• About this task:
For the records below, output every line from the one holding "This is somewhere" through the final line, unaltered, and no other lines.

[[ Data open ]]

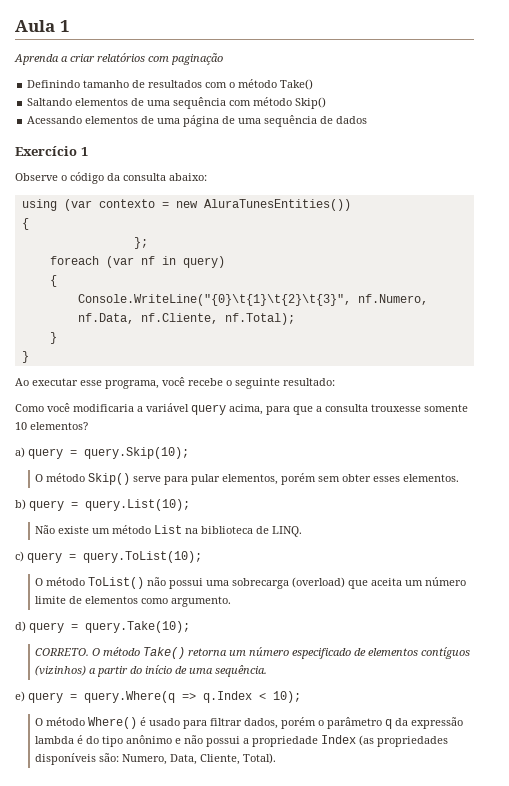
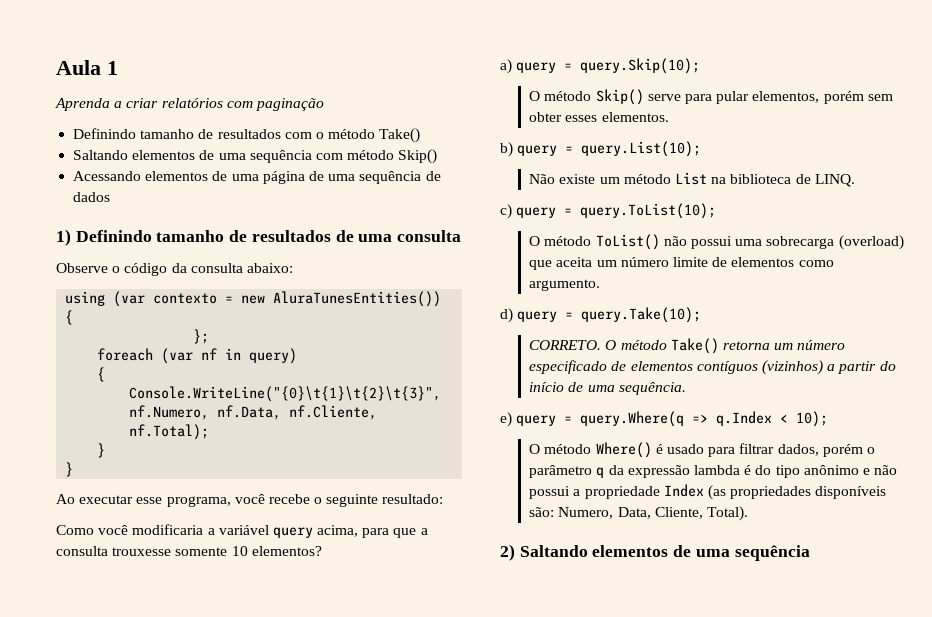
- Exercício 1
+ 1) Definindo tamanho de resultados de uma consulta
+ 2) Saltando elementos de uma sequência

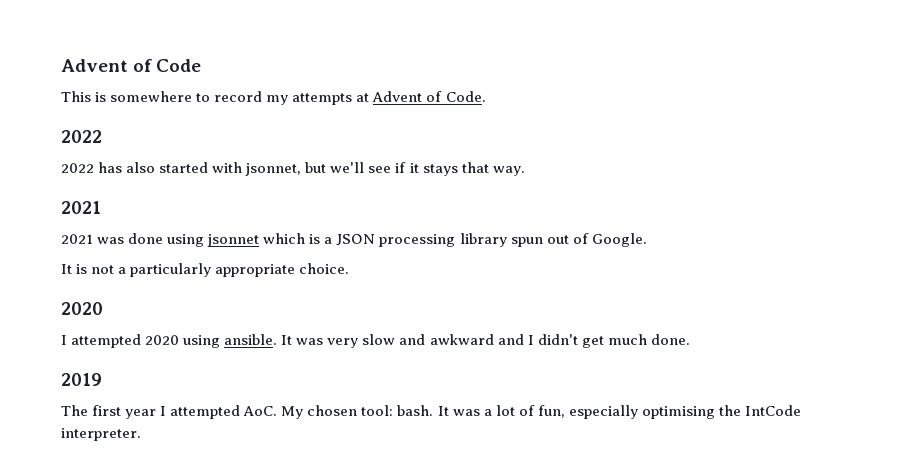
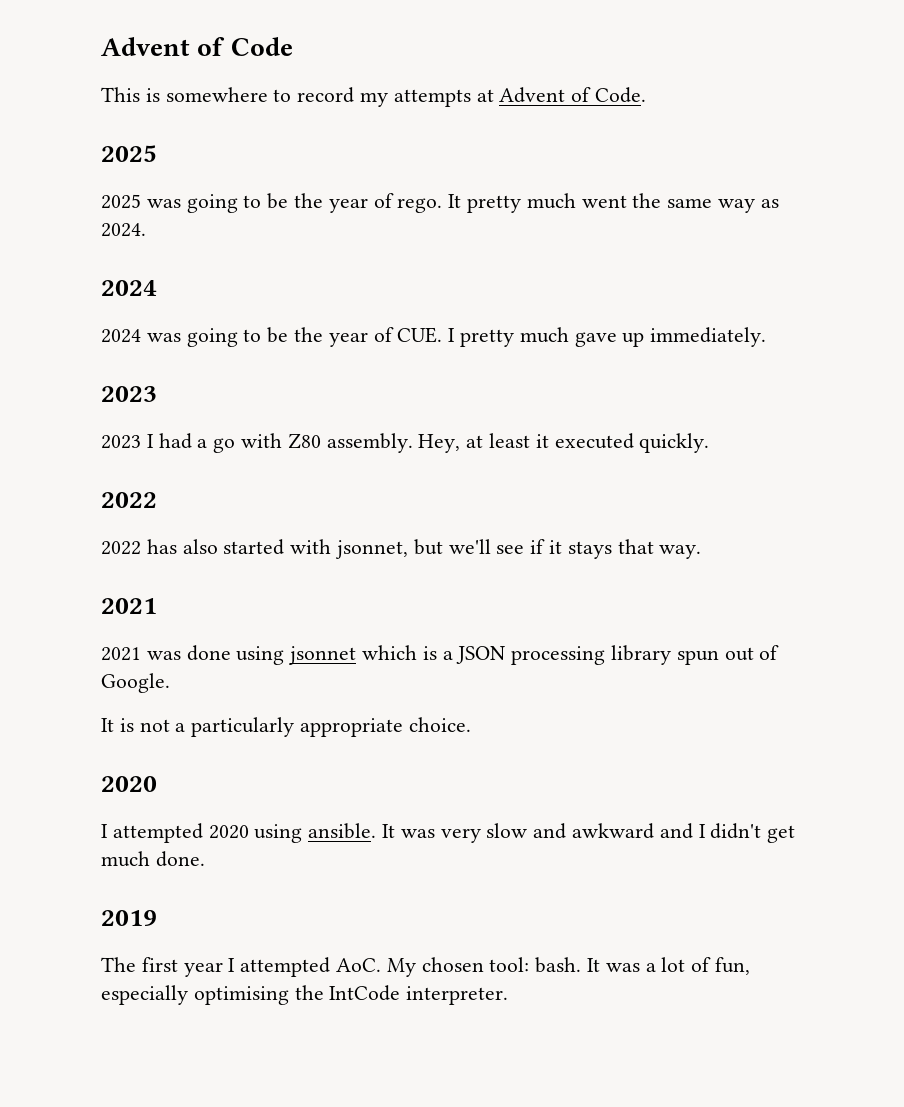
  This is somewhere to record my attempts at Advent of Code.
+ 2025
+ 2025 was going to be the year of rego. It pretty much went the same way as 2024.
+ 2024
+ 2024 was going to be the year of CUE. I pretty much gave up immediately.
+ 2023
+ 2023 I had a go with Z80 assembly. Hey, at least it executed quickly.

[[ Data closed ]]

• Response:
  This is somewhere to record my attempts at Advent of Code.
+ 2025
+ 2025 was going to be the year of rego. It pretty much went the same way as 2024.
+ 2024
+ 2024 was going to be the year of CUE. I pretty much gave up immediately.
+ 2023
+ 2023 I had a go with Z80 assembly. Hey, at least it executed quickly.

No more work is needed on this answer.